Top of Records for this exercise
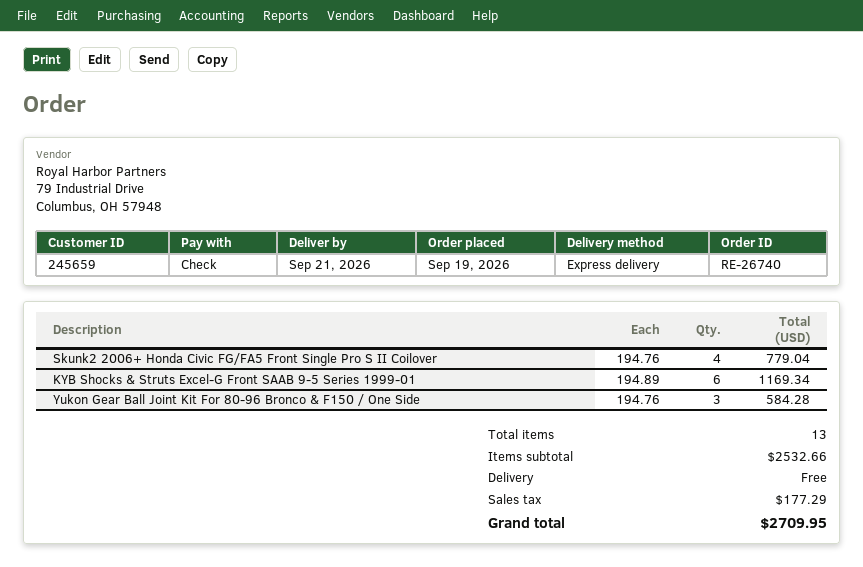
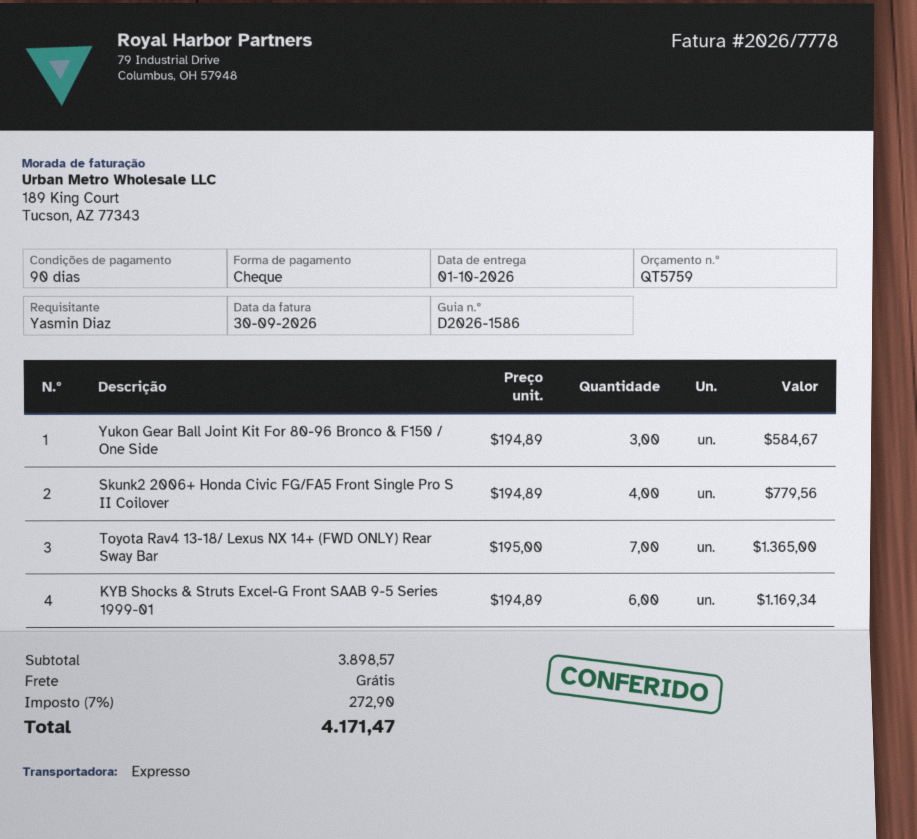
delivery date: 2026-09-21 -> 2026-10-01
Skunk2 2006+ Honda Civic FG/FA5 Front Single Pro S II Coilover: 4 x 194.76 = 779.04 -> 4 x 194.89 = 779.56
Yukon Gear Ball Joint Kit For 80-96 Bronco & F150 / One Side: 3 x 194.76 = 584.28 -> 3 x 194.89 = 584.67
Toyota Rav4 13-18/ Lexus NX 14+ (FWD ONLY) Rear Sway Bar: none -> 7 x 195.00 = 1365.00
subtotal: 2532.66 -> 3898.57
tax: 177.29 -> 272.90
total: 2709.95 -> 4171.47

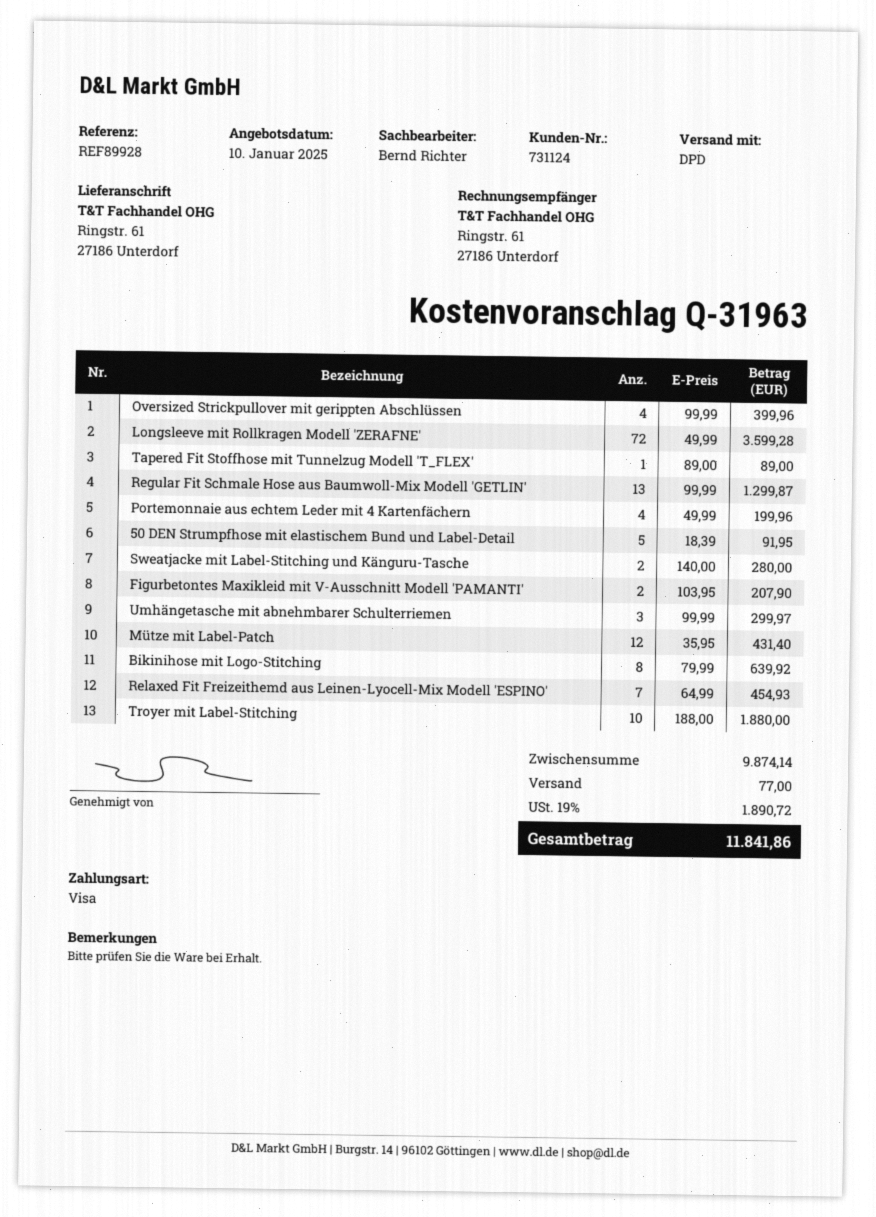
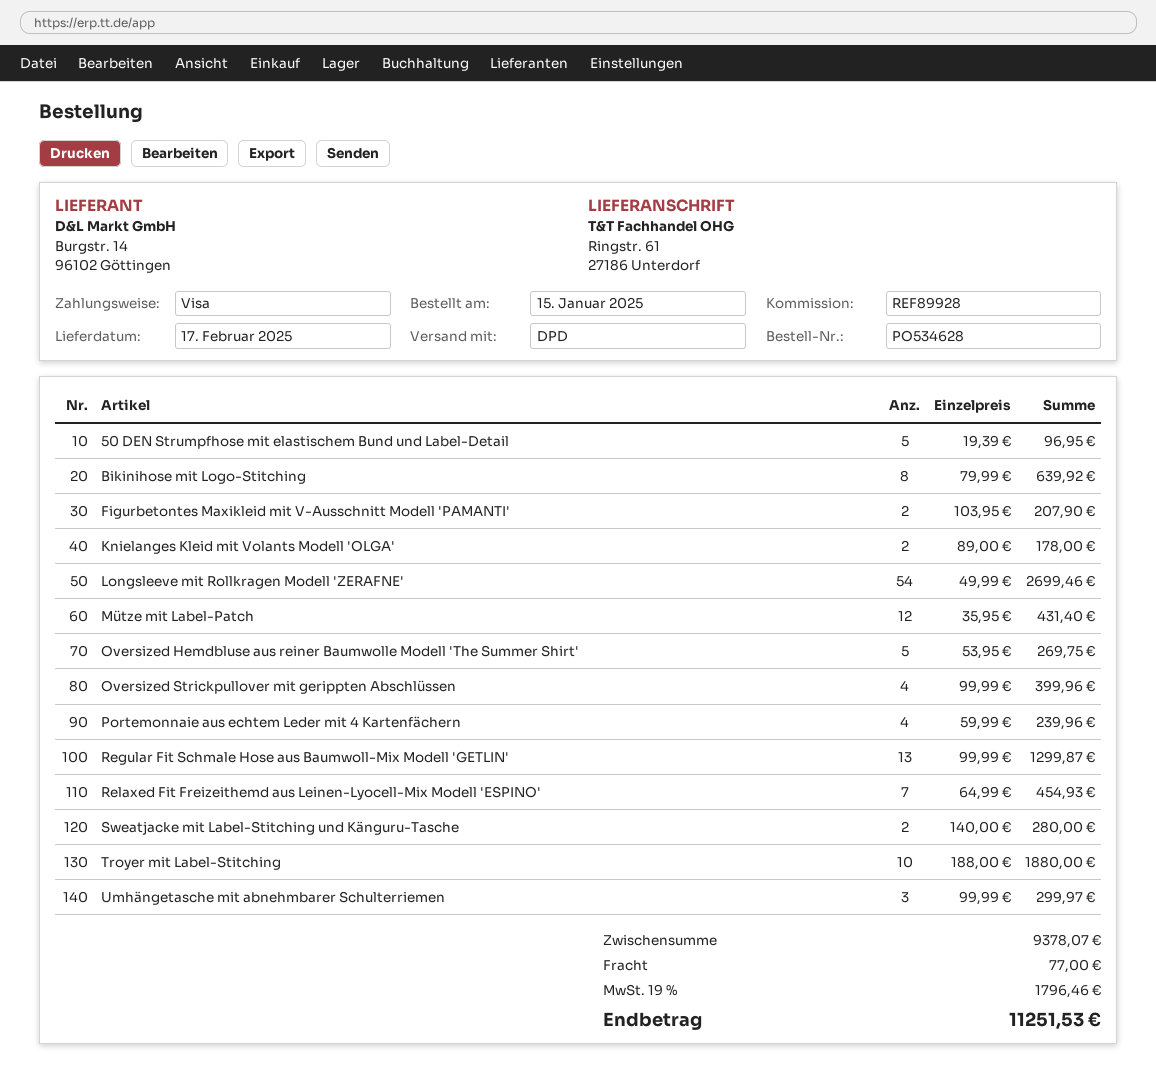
Longsleeve mit Rollkragen Modell 'ZERAFNE': 72 x 49.99 = 3599.28 -> 54 x 49.99 = 2699.46
Tapered Fit Stoffhose mit Tunnelzug Modell 'T_FLEX': 1 x 89.00 = 89.00 -> none
Portemonnaie aus echtem Leder mit 4 Kartenfächern: 4 x 49.99 = 199.96 -> 4 x 59.99 = 239.96
50 DEN Strumpfhose mit elastischem Bund und Label-Detail: 5 x 18.39 = 91.95 -> 5 x 19.39 = 96.95
Knielanges Kleid mit Volants Modell 'OLGA': none -> 2 x 89.00 = 178.00
Oversized Hemdbluse aus reiner Baumwolle Modell 'The Summer Shirt': none -> 5 x 53.95 = 269.75
subtotal: 9874.14 -> 9378.07
tax: 19% = 1890.72 -> 19% = 1796.46
total: 11841.86 -> 11251.53

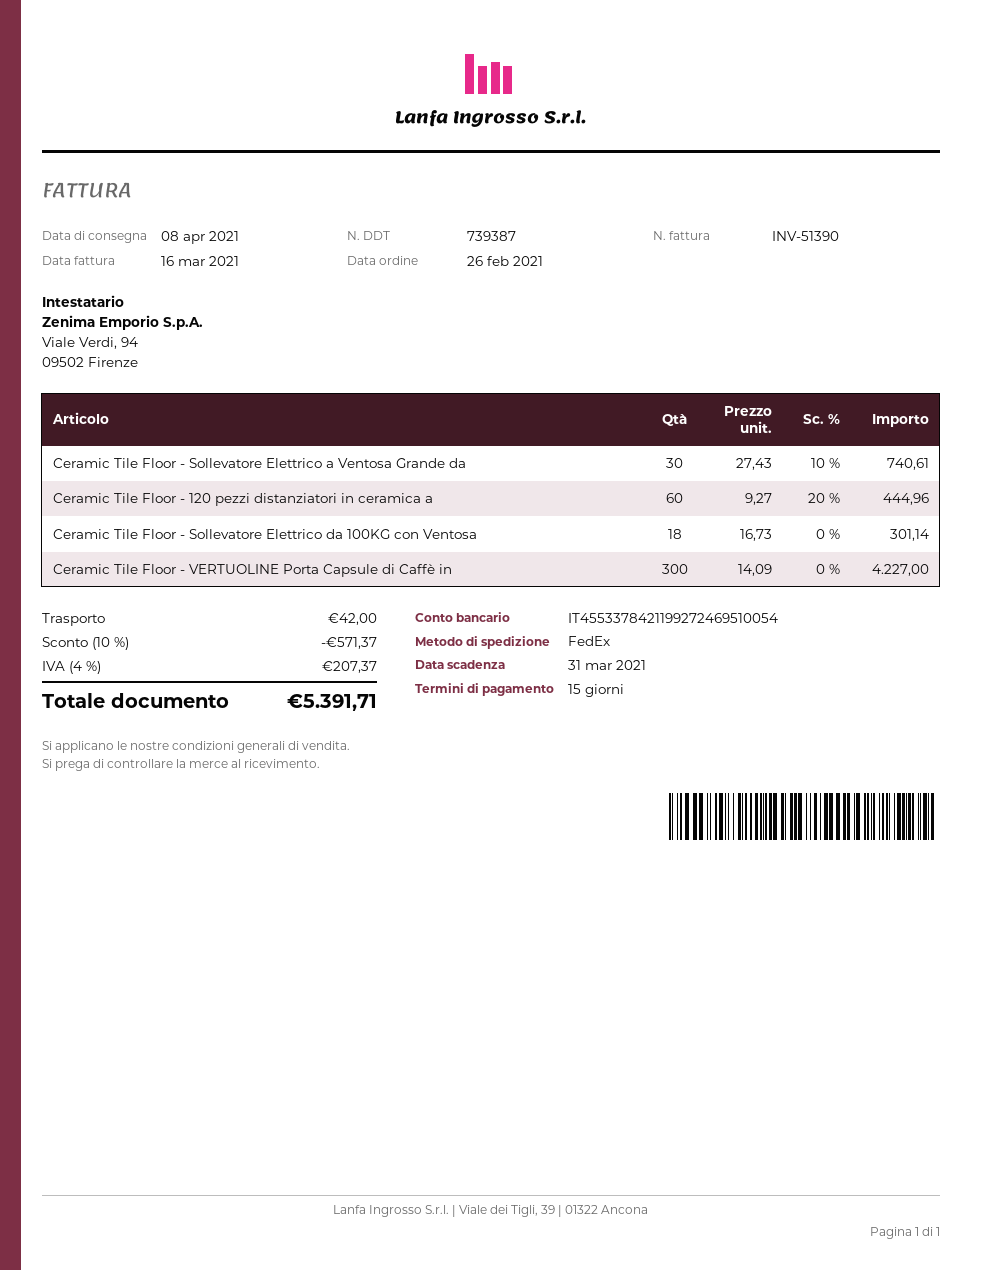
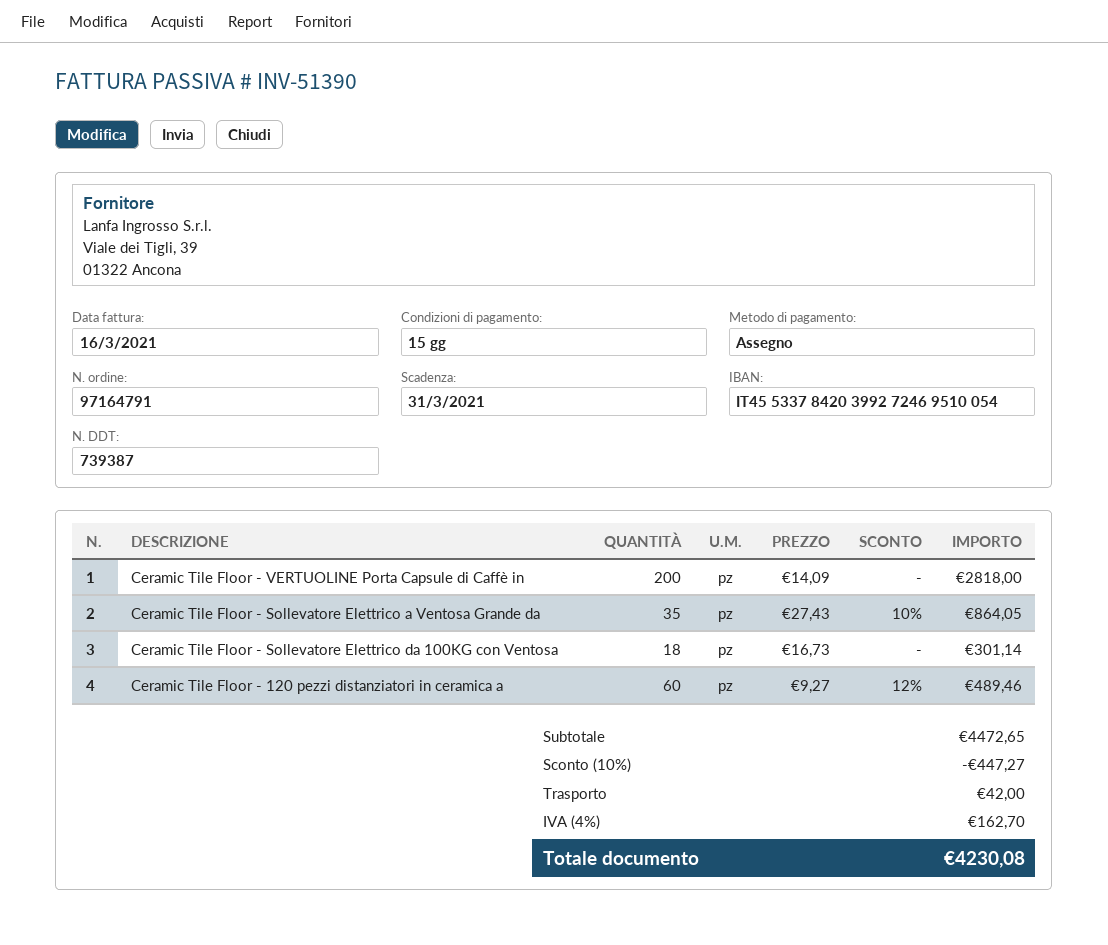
bank account: IT4553378421199272469510054 -> IT4553378420399272469510054
Ceramic Tile Floor - Sollevatore Elettrico a Ventosa Grande da: 30 x 27.43 - 10% = 740.61 -> 35 x 27.43 - 10% = 864.05
Ceramic Tile Floor - 120 pezzi distanziatori in ceramica a: 60 x 9.27 - 20% = 444.96 -> 60 x 9.27 - 12% = 489.46
Ceramic Tile Floor - VERTUOLINE Porta Capsule di Caffè in: 300 x 14.09 = 4227.00 -> 200 x 14.09 = 2818.00
discount: 10% = 571.37 -> 10% = 447.27
tax: 4% = 207.37 -> 4% = 162.70
total: 5391.71 -> 4230.08

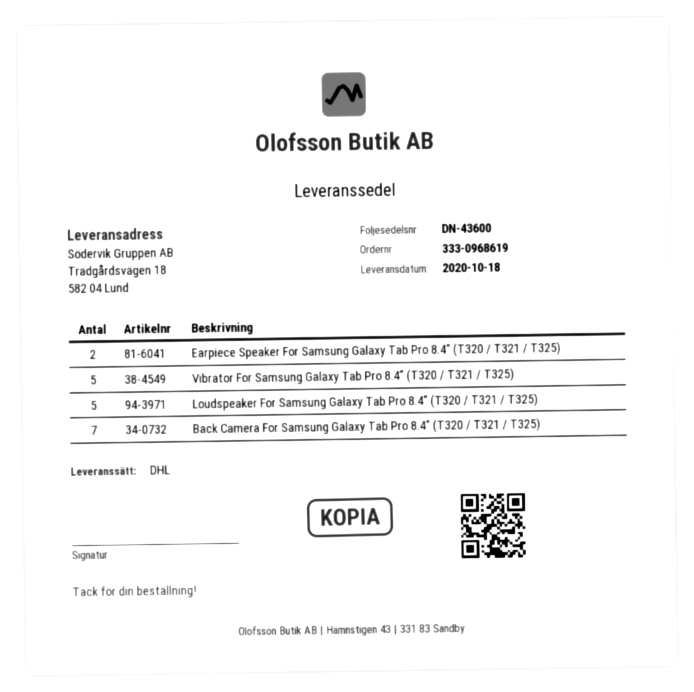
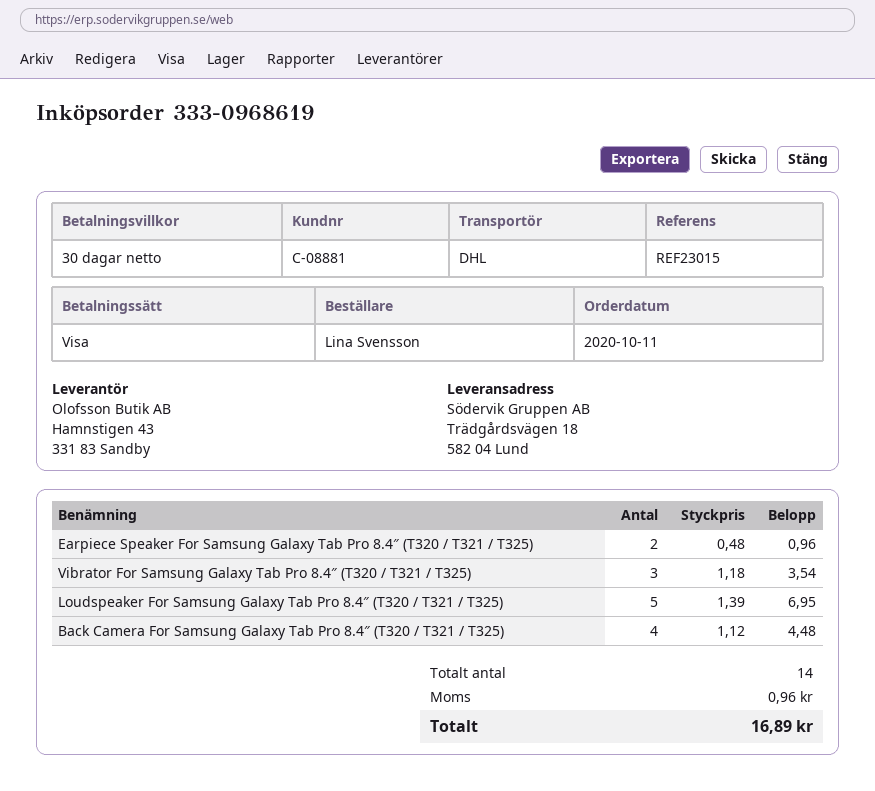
Vibrator For Samsung Galaxy Tab Pro 8.4″ (T320 / T321 / T325): 5 -> 3
Back Camera For Samsung Galaxy Tab Pro 8.4″ (T320 / T321 / T325): 7 -> 4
Bottom of Records for this exercise
## The task:
All of the records should be output exactly as they stand, with pictures omitted.

## Written reply:
delivery date: 2026-09-21 -> 2026-10-01
Skunk2 2006+ Honda Civic FG/FA5 Front Single Pro S II Coilover: 4 x 194.76 = 779.04 -> 4 x 194.89 = 779.56
Yukon Gear Ball Joint Kit For 80-96 Bronco & F150 / One Side: 3 x 194.76 = 584.28 -> 3 x 194.89 = 584.67
Toyota Rav4 13-18/ Lexus NX 14+ (FWD ONLY) Rear Sway Bar: none -> 7 x 195.00 = 1365.00
subtotal: 2532.66 -> 3898.57
tax: 177.29 -> 272.90
total: 2709.95 -> 4171.47

Longsleeve mit Rollkragen Modell 'ZERAFNE': 72 x 49.99 = 3599.28 -> 54 x 49.99 = 2699.46
Tapered Fit Stoffhose mit Tunnelzug Modell 'T_FLEX': 1 x 89.00 = 89.00 -> none
Portemonnaie aus echtem Leder mit 4 Kartenfächern: 4 x 49.99 = 199.96 -> 4 x 59.99 = 239.96
50 DEN Strumpfhose mit elastischem Bund und Label-Detail: 5 x 18.39 = 91.95 -> 5 x 19.39 = 96.95
Knielanges Kleid mit Volants Modell 'OLGA': none -> 2 x 89.00 = 178.00
Oversized Hemdbluse aus reiner Baumwolle Modell 'The Summer Shirt': none -> 5 x 53.95 = 269.75
subtotal: 9874.14 -> 9378.07
tax: 19% = 1890.72 -> 19% = 1796.46
total: 11841.86 -> 11251.53

bank account: IT4553378421199272469510054 -> IT4553378420399272469510054
Ceramic Tile Floor - Sollevatore Elettrico a Ventosa Grande da: 30 x 27.43 - 10% = 740.61 -> 35 x 27.43 - 10% = 864.05
Ceramic Tile Floor - 120 pezzi distanziatori in ceramica a: 60 x 9.27 - 20% = 444.96 -> 60 x 9.27 - 12% = 489.46
Ceramic Tile Floor - VERTUOLINE Porta Capsule di Caffè in: 300 x 14.09 = 4227.00 -> 200 x 14.09 = 2818.00
discount: 10% = 571.37 -> 10% = 447.27
tax: 4% = 207.37 -> 4% = 162.70
total: 5391.71 -> 4230.08

Vibrator For Samsung Galaxy Tab Pro 8.4″ (T320 / T321 / T325): 5 -> 3
Back Camera For Samsung Galaxy Tab Pro 8.4″ (T320 / T321 / T325): 7 -> 4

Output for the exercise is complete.